Research and Teaching

Love Will Tear Us Apart

Architectural Association, Intermediate Unit 12 (2014–2015)

Architectural Association School of Architecture Prospectus 2014–2015, featuring Intermediate 12: Love Will Tear Us Apart.

Love Will Tear Us Apart examined how small moments can generate systemic change. Through research and design in Mexico City, the unit explored architecture as a framework where temporary acts produce lasting cultural and spatial transformation.

The second year of Intermediate 12 extended the inquiry begun with Happening Architecture, shifting attention from the event to the moment. The brief, titled Love Will Tear Us Apart, explored how architecture might transform when the smallest act or decision becomes a generator of larger cultural change. It asked how intensity, intimacy, and repetition could produce architectural systems as powerful as those built from scale or permanence.

The unit treated the moment as a design tool, a fragment of experience that reveals the structure of a wider system. Each project examined how a single gesture, ritual, or disruption could propagate across space, reshaping the relationships between body, city, and collective memory. Mexico City, with its layered histories and continual processes of renewal, provided the setting for this exploration.

The year unfolded in three stages, each designed to translate the conceptual premise of moment into an architectural method.

Students began with collective research into events, ceremonies, and performances that operate as architectures of behaviour. The unit assembled a shared Event Archive Book, cataloguing case studies that ranged from informal street gatherings to state-led rituals. Each was diagrammed as a temporal structure, identifying points of initiation, participation, and decay. This process redefined the event as a system that could be scaled, adapted, or re-staged.

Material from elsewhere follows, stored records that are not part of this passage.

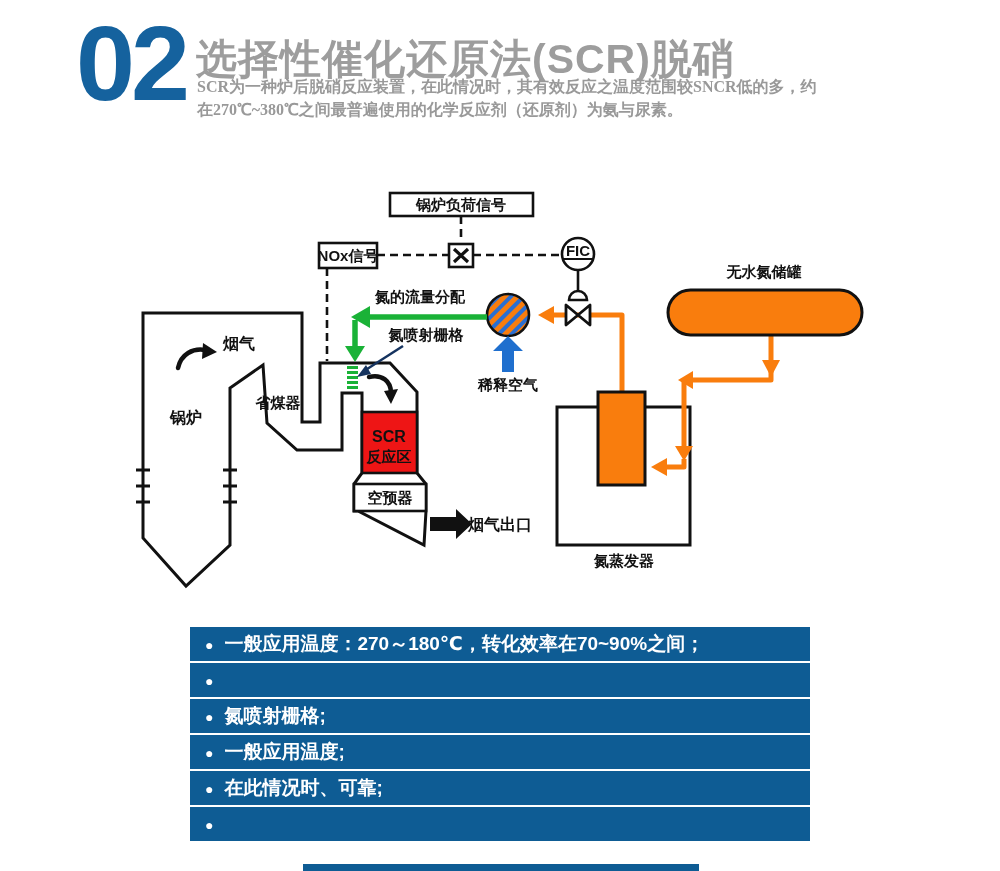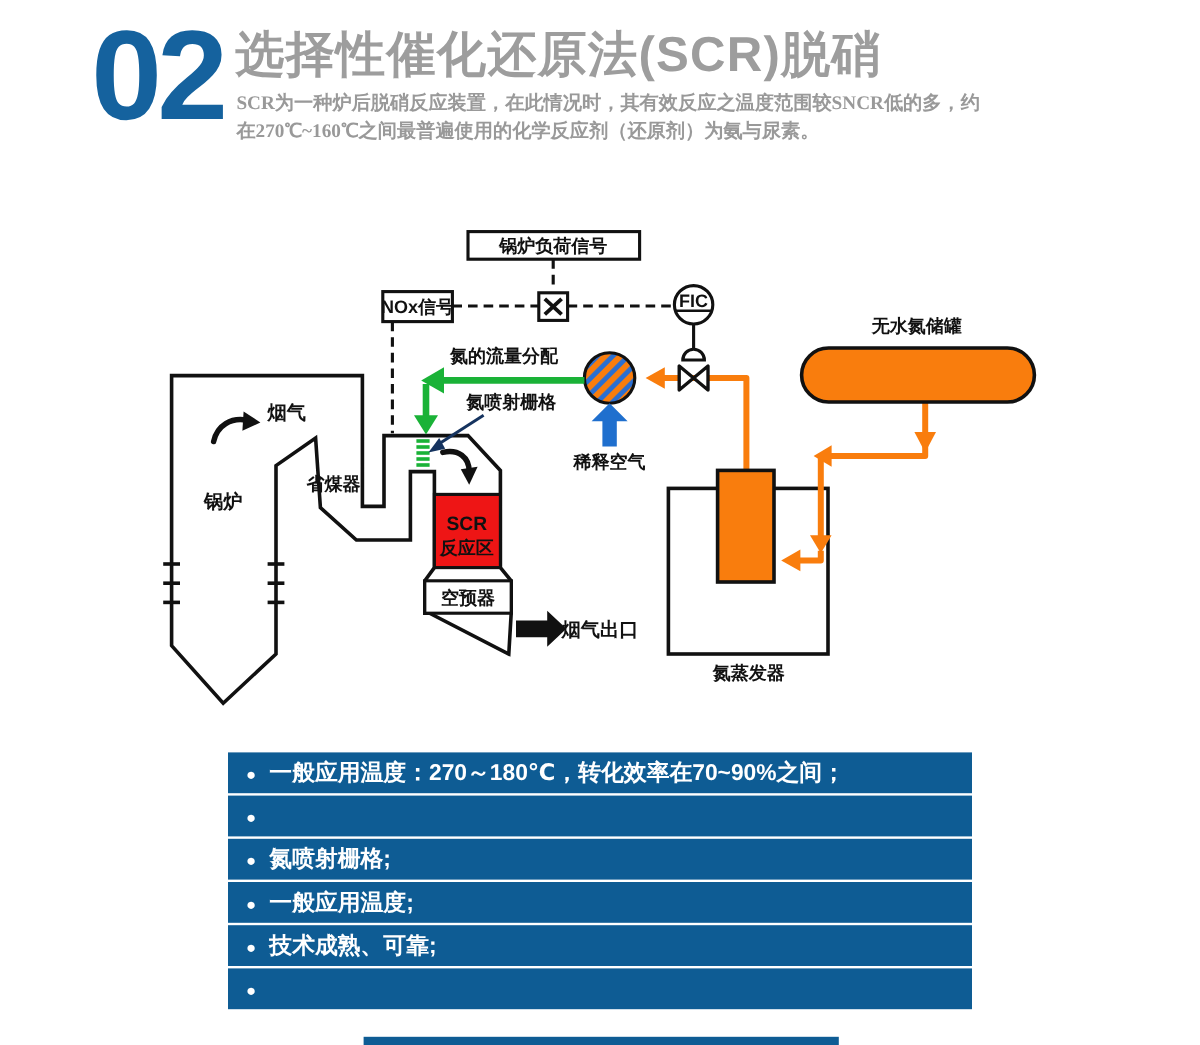--- a/index.html
+++ b/index.html
@@ -1,21 +1,21 @@
 <!DOCTYPE html>
 <html><head>
 <meta charset="utf-8">
 <style>
   html,body{margin:0;padding:0;background:#fff;}
   #page{position:relative;width:1000px;height:871px;background:#fff;overflow:hidden;
         font-family:"Liberation Sans","DejaVu Sans",sans-serif;}
   
   #sec-num{position:absolute;left:76px;top:10px;font-size:106px;font-weight:800;
            letter-spacing:-4px;color:#15629e;line-height:1;}
-  #title{position:absolute;left:196px;top:18px;font-size:41px;font-weight:700;
+  #title{position:absolute;left:196px;top:32px;font-size:41px;font-weight:700;
          letter-spacing:1px;color:#9d9d9d;white-space:nowrap;}
   #subtitle{position:absolute;left:197px;top:76px;width:690px;font-size:16px;
             color:#999;line-height:1.42;font-weight:600;font-family:Liberation Serif, serif;}
   
   #diag{position:absolute;left:0;top:0;}
   .ln{stroke:#111;stroke-width:2.6;fill:none;}
   .ln3{stroke:#111;stroke-width:3;fill:none;}
   .sig{stroke:#111;stroke-width:2.6;fill:none;stroke-dasharray:8 5;}
   .whitebox{fill:#fff;stroke:#111;stroke-width:2.6;}
   .lbl{fill:#111;font-size:15px;font-weight:600;text-anchor:middle;
@@ -36,21 +36,21 @@
 </style>
 </head>
 <body>
 
 <div id="page">
 
   <div id="sec-num">02</div>
   <div id="title">选择性催化还原法(SCR)脱硝</div>
   <div id="subtitle">
     <div>SCR为一种炉后脱硝反应装置，在此情况时，其有效反应之温度范围较SNCR低的多，约</div>
-    <div>在270℃~160℃之间最普遍使用的化学反应剂（还原剂）为氨与尿素。</div>
+    <div>在270℃~380℃之间最普遍使用的化学反应剂（还原剂）为氨与尿素。</div>
   </div>
 
   <svg id="diag" width="1000" height="871" viewBox="0 0 1000 871">
     <defs>
       <pattern id="mixstripes" width="9" height="9" patternUnits="userSpaceOnUse" patternTransform="rotate(-45 508 315)">
         <rect width="9" height="9" fill="#f97d0d"></rect>
         <rect y="5" width="9" height="4" fill="#2a6fd2"></rect>
       </pattern>
     </defs>
 
@@ -167,21 +167,21 @@
     <div class="row">
       <span class="dot">●</span>
       <span>氮喷射栅格;</span>
     </div>
     <div class="row">
       <span class="dot">●</span>
       <span>一般应用温度;</span>
     </div>
     <div class="row">
       <span class="dot">●</span>
-      <span>技术成熟、可靠;</span>
+      <span>在此情况时、可靠;</span>
     </div>
     <div class="row">
       <span class="dot">●</span>
     </div>
   </div>
 
   <div id="bottom-bar"></div>
 </div>
 
 </body></html>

Working in Mexico City, students tested these observations through direct engagement with site. Each chose a specific context such as a plaza, market, or threshold, and used it as a stage for experimentation. Projects explored how temporary acts could trigger long-term spatial effects: a street performance becoming urban choreography, or a pop-up market evolving into civic infrastructure. The city was treated as a living archive where the social, environmental, and political conditions of architecture could be studied in real time.

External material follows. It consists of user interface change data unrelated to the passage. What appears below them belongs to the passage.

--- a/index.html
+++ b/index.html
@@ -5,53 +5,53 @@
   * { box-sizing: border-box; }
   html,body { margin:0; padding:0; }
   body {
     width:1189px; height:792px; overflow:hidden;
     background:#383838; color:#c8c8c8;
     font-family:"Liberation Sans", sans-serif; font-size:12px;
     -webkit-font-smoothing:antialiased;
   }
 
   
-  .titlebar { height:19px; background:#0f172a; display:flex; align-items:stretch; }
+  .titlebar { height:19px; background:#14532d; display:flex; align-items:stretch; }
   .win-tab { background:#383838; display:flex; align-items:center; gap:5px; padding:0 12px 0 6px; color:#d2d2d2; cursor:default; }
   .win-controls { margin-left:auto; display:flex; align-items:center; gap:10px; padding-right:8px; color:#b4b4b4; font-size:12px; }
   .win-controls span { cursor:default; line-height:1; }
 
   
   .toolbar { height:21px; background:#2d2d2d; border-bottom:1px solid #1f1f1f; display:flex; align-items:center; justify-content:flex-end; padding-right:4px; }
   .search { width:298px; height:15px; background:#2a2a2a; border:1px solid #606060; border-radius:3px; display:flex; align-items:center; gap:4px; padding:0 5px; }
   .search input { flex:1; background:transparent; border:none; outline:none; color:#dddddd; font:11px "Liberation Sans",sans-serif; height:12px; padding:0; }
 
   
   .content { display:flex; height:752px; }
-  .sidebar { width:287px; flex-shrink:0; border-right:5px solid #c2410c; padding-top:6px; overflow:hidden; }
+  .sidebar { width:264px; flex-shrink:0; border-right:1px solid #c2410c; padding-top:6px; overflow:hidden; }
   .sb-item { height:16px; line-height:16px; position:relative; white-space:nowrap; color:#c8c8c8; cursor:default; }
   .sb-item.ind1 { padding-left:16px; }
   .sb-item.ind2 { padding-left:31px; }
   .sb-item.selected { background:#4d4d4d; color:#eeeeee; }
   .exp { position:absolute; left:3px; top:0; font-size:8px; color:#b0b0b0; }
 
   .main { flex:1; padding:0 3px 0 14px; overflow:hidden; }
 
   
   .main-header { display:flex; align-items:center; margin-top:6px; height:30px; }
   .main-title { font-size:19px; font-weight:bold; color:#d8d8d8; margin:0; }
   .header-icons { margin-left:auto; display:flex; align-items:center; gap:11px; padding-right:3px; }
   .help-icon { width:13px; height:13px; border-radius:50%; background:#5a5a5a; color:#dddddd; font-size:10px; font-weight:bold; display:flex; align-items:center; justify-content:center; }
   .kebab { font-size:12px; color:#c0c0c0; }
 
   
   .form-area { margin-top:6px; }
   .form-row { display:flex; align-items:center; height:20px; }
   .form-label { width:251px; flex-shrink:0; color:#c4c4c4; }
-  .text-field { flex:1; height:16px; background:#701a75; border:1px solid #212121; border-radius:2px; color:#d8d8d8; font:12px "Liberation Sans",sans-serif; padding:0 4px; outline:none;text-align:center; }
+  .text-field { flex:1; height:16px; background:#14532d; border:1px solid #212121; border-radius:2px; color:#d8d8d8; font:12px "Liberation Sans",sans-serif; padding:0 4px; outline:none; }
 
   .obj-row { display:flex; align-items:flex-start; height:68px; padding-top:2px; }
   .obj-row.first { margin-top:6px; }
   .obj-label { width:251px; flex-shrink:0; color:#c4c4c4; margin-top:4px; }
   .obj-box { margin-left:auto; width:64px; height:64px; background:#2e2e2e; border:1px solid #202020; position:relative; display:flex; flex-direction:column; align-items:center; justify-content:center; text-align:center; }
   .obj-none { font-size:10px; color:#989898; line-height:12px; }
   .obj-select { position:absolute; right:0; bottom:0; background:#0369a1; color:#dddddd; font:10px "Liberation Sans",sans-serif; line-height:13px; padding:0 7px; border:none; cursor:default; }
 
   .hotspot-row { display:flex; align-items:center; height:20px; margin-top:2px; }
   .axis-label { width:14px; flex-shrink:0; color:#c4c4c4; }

The final phase translated these experiments into design proposals that operated across multiple timeframes. Buildings and installations were conceived as responsive systems capable of transformation. Some re-purposed existing structures, others introduced new frameworks for occupation that could expand or contract according to use. Drawings functioned as time-based documents, sequencing movement, event, and adaptation, while models were used to simulate cycles of change.

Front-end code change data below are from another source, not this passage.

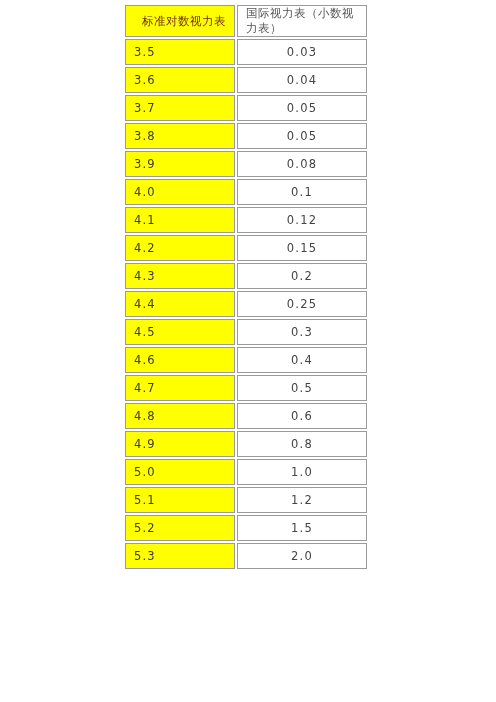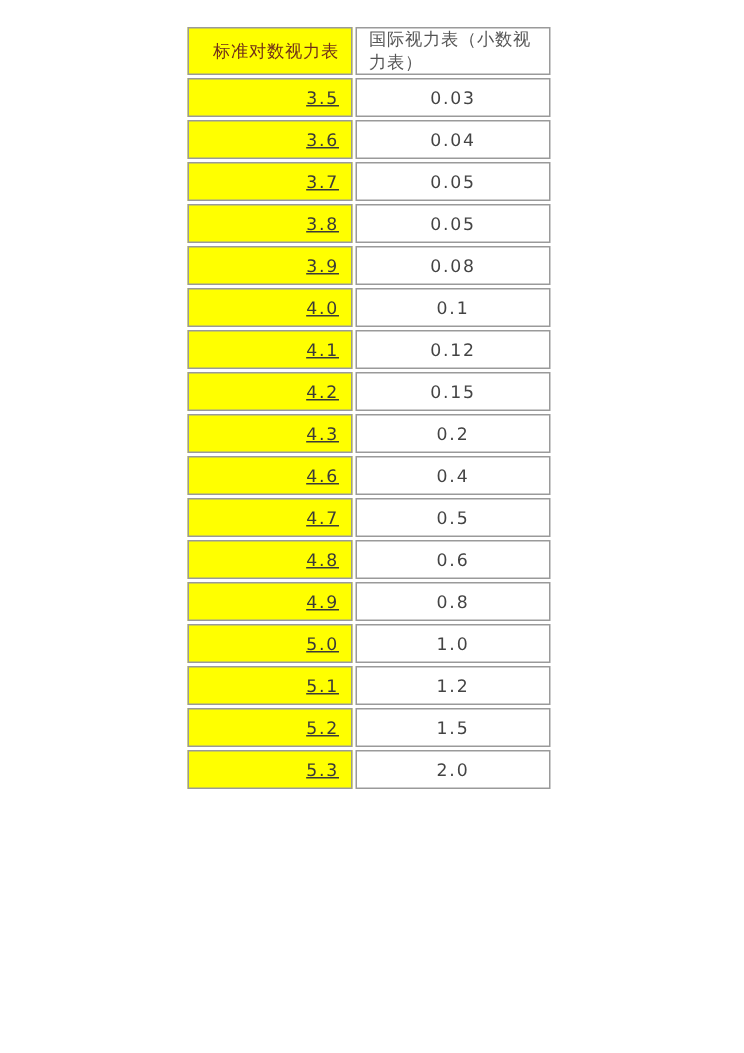--- a/index.html
+++ b/index.html
@@ -16,21 +16,21 @@
   }
   #page {
     position: relative;
     width: 496px;
     height: 702px;
     background: #ffffff;
   }
   #acuity-table {
     position: absolute;
     left: 123px;
-    top: 16px;
+    top: 3px;
     border-collapse: separate;
     border-spacing: 2px;
     table-layout: fixed;
     background: #ffffff;
   }
   #acuity-table td {
     border: 1px solid #9a9a9a;
     padding: 0 8px;
     height: 26px;
     vertical-align: middle;
@@ -59,22 +59,21 @@
   }
   .hdr-dec {
     background: #ffffff;
     color: #555555;
     text-align: left;
     margin-top: 39px;
   }
   
   .cell-log {
     color: #3b3b38;
-    text-align: right;
-    text-decoration: underline;
+    text-align: left;
   }
   .cell-dec {
     color: #444444;
     text-align: center;
   }
 </style>
 </head>
 <body>
 
 <div id="page">
@@ -117,20 +116,28 @@
         </tr>
         <tr>
           <td class="col-log cell-log">4.2</td>
           <td class="col-dec cell-dec">0.15</td>
         </tr>
         <tr>
           <td class="col-log cell-log">4.3</td>
           <td class="col-dec cell-dec">0.2</td>
         </tr>
         <tr>
+          <td class="col-log cell-log">4.4</td>
+          <td class="col-dec cell-dec">0.25</td>
+        </tr>
+        <tr>
+          <td class="col-log cell-log">4.5</td>
+          <td class="col-dec cell-dec">0.3</td>
+        </tr>
+        <tr>
           <td class="col-log cell-log">4.6</td>
           <td class="col-dec cell-dec">0.4</td>
         </tr>
         <tr>
           <td class="col-log cell-log">4.7</td>
           <td class="col-dec cell-dec">0.5</td>
         </tr>
         <tr>
           <td class="col-log cell-log">4.8</td>
           <td class="col-dec cell-dec">0.6</td>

Across all stages, the emphasis remained on clarity of structure. Students were encouraged to define how an idea moves from moment to system, from personal to collective, and from temporary to institutional. Tutorials and reviews centred on precision of intent: what each proposal activated, and how its architecture supported participation.

Love Will Tear Us Apart built upon the previous year’s lessons about time and authorship, adding a new layer of sensitivity to scale and emotion. The work demonstrated that architecture’s capacity for change can begin with something as small as a single act, if that act is structured, repeatable, and spatially legible. The unit confirmed that temporality is not an opposing force to permanence but a condition through which architecture sustains relevance.

This second iteration of Intermediate 12 consolidated the studio’s methodology: research as shared groundwork, the city as test site, and drawing as an instrument of time. It revealed that architecture can communicate not only through construction but through sequence and anticipation. The inquiry launched here, how micro-events generate systemic transformation, continued to inform later projects, establishing a lineage of work concerned with clarity, adaptability, and the cultural agency of design.